CANTÙ – Sul tema del rimborso di 874mila euro spettante alla città di Cantù – la somma anticipata dal Comune per il funzionamento della sede distaccata del tribunale di Como, operativa fino al 2015 -, è recentemente intervenuto il deputato canturino Nicola Molteni, che ha presentato un’altra interrogazione parlamentare incentrata sul sistema di liquidazione dei contributi da erogare ai Comuni che ospitarono le sedi degli uffici giudiziari. Rispetto al precedente regime di contribuzione, secondo Molteni, il sistema attuale garantirebbe un rimborso molto più esiguo: a Cantù verrebbero infatti restituiti soltanto 89mila euro, poco più del 10% degli 874mila euro anticipati dal Comune.
Ecco il testo dell’interrogazione:
“In data 12 ottobre 2017, il governo ha risposto al firmatario del presente atto in maniera non soddisfacente, poiché l'attuale sistema di liquidazione dei contributi ai comuni ex decreto del Presidente del Consiglio dei ministri 10 marzo 2017 che sono stati sede di uffici giudiziari è notevolmente peggiorativo rispetto al precedente sistema di cui al decreto del Presidente della Repubblica n. 187 del 1998. L'atto di sindacato ispettivo portava l'esempio del comune di Cantù, ma il problema investe tutti i comuni che sono stati coinvolti nella soppressione delle sedi di uffici giudiziari. Il comune di Cantù è stato sede di pretura prima e sezione distaccata, poi, del tribunale di Como fino al 2015. La sezione distaccata di Cantù è stata soppressa, come tutte le 220 sezioni distaccate di tribunale, ai sensi e per gli effetti del decreto legislativo 7 settembre 2012, n. 155, dal Governo Monti. Il comune di Cantù, quindi, ha anticipato per conto dello Stato le spese di funzionamento della sezione distaccata del tribunale come previsto dalla legge 24 aprile 1941, n. 392, e pertanto risulta essere creditore nei confronti dello Stato di ben 874.463,80 euro.
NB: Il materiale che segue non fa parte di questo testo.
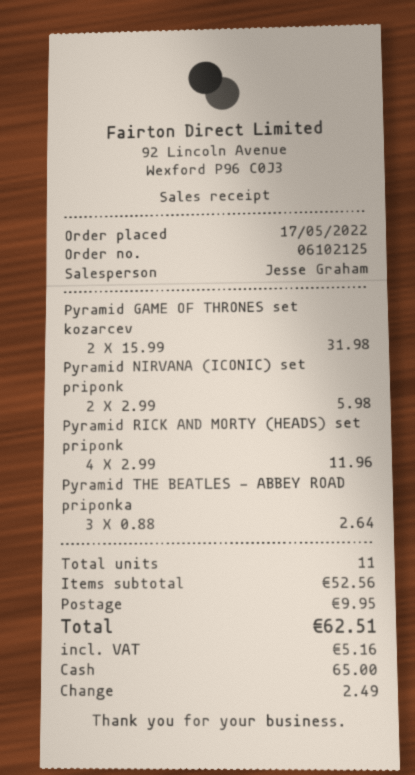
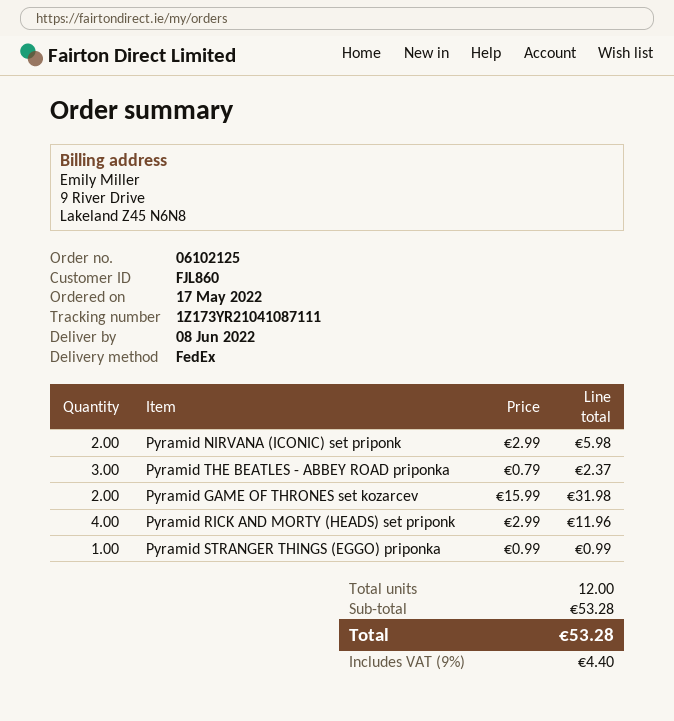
Pyramid THE BEATLES - ABBEY ROAD priponka: 3 x 0.88 = 2.64 -> 3 x 0.79 = 2.37
Pyramid STRANGER THINGS (EGGO) priponka: none -> 1 x 0.99 = 0.99
total quantity: 11 -> 12
subtotal: 52.56 -> 53.28
shipping: 9.95 -> none
tax: 5.16 -> 4.40
total: 62.51 -> 53.28

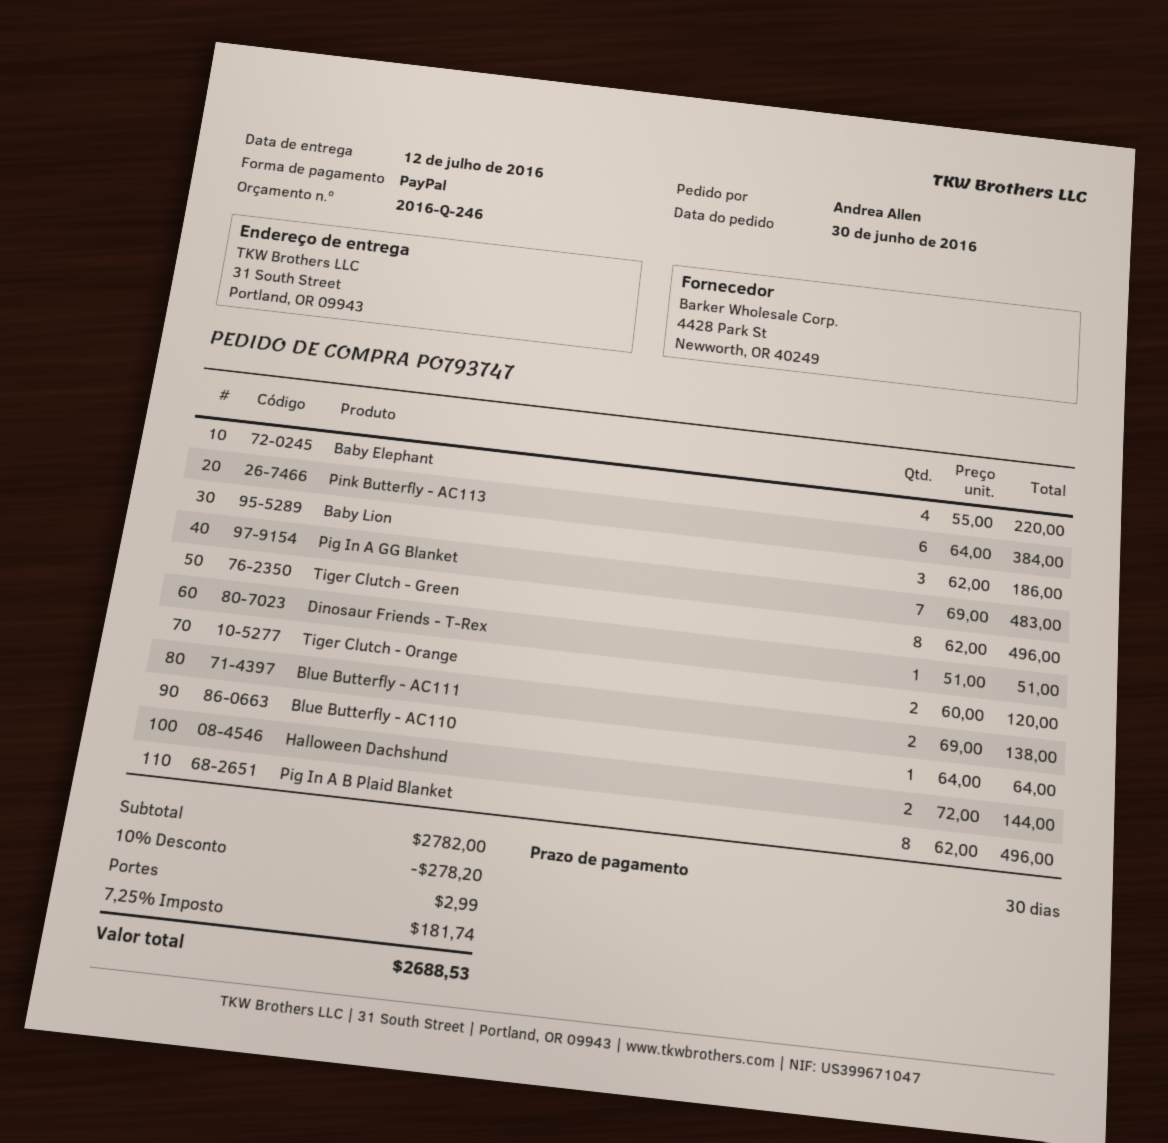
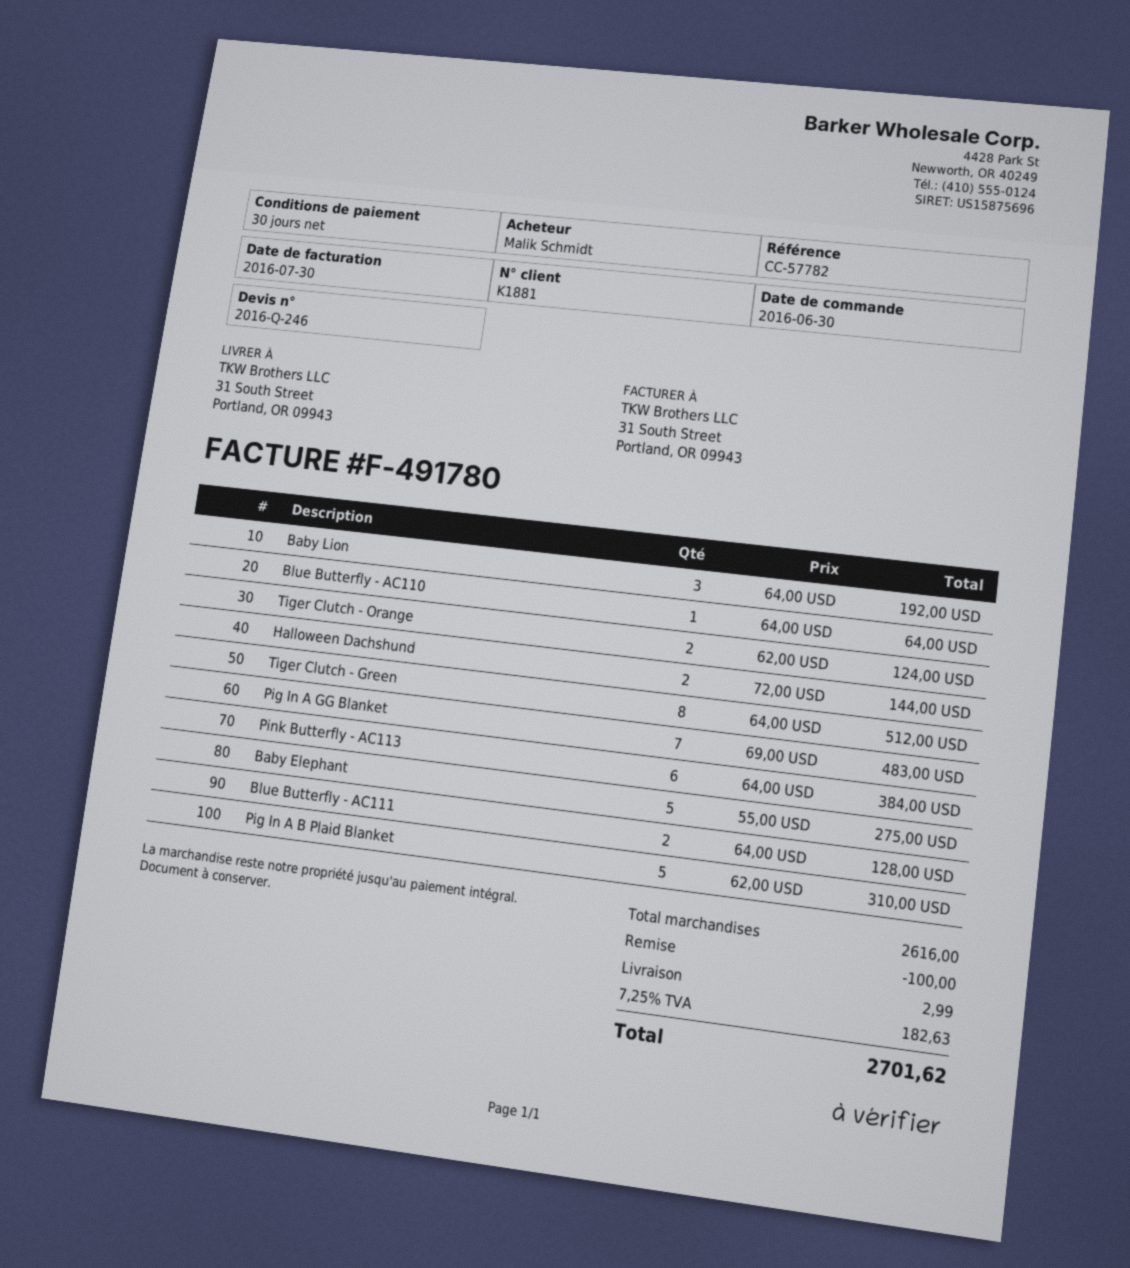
ordered by: Andrea Allen -> Malik Schmidt
Baby Elephant: 4 x 55.00 = 220.00 -> 5 x 55.00 = 275.00
Baby Lion: 3 x 62.00 = 186.00 -> 3 x 64.00 = 192.00
Tiger Clutch - Green: 8 x 62.00 = 496.00 -> 8 x 64.00 = 512.00
Dinosaur Friends - T-Rex: 1 x 51.00 = 51.00 -> none
Tiger Clutch - Orange: 2 x 60.00 = 120.00 -> 2 x 62.00 = 124.00
Blue Butterfly - AC111: 2 x 69.00 = 138.00 -> 2 x 64.00 = 128.00
Pig In A B Plaid Blanket: 8 x 62.00 = 496.00 -> 5 x 62.00 = 310.00
subtotal: 2782.00 -> 2616.00
discount: 278.20 -> 100.00
tax: 7.25% = 181.74 -> 7.25% = 182.63
total: 2688.53 -> 2701.62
La legge di stabilità del 2015 ha radicalmente rivisto la materia attribuendo dal 1° settembre 2015 gli oneri in questione in carico al Ministero della giustizia. In base al decreto del Presidente del Consiglio dei ministri 10 marzo 2017, verrebbero riconosciuti solo 89.449,07 euro, un rimborso pari al 10,23 per cento di quanto speso, e rimarrebbero pertanto a carico del comune di Cantù ben 785.014,73 euro. Il previgente regime di contribuzione di costi annualmente affrontati dai comuni, seppur il rimborso non fosse totale, per certo consisteva in una percentuale che di gran lunga superava l'attuale sistema (decreto del Presidente del Consiglio dei ministri 10 marzo 2017) che riconosce un rimborso dei costi sostenuti dal comune in percentuale assai esigua. Nel siffatto contesto normativo non può certamente affermarsi che con il decreto del Presidente del Consiglio dei ministri in parola i comuni sede di uffici giudiziari soppressi abbiano un «vantaggio economico» rispetto al precedente sistema, anzi vero è che l'attuale sistema penalizza gravemente i comuni, poiché dovranno ripianare i debiti lasciati dal Ministero della giustizia con propri fondi”.
L’appello di Molteni termina con una precisa richiesta al governo, un invito formale a “porre in essere ogni iniziativa atta a modificare il decreto del Presidente del Consiglio dei ministri 10 marzo 2017 stabilendo che si procederà alla refusione delle spese sostenute fino al 2015 dai comuni sede di uffici giudiziari comunque in misura non inferiore al previgente sistema di cui al decreto del Presidente della Repubblica n. 187 del 1998 per tutte le annualità rimaste scoperte”, e “ad assumere “iniziative per provvedere, per quanto di competenza, a rimodulare la rateizzazione del rimborso previsto ora in 30 anni, affinché lo stesso sia contenuto e comunque non superiore a 5 anni”, nonché “ad assumere iniziative, ove ne sussistano i presupposti, anche con una comunicazione o una nota che recepiscano quanto stabilito dal Tar Lazio con l'ordinanza n. 7687/2017 del 14 settembre 2017, eliminando ogni indicazione che si riferisca ad un termine perentorio del 30 settembre 2017, ai fini della presentazione da parte dei comuni della documentazione per ottenere il rimborso”.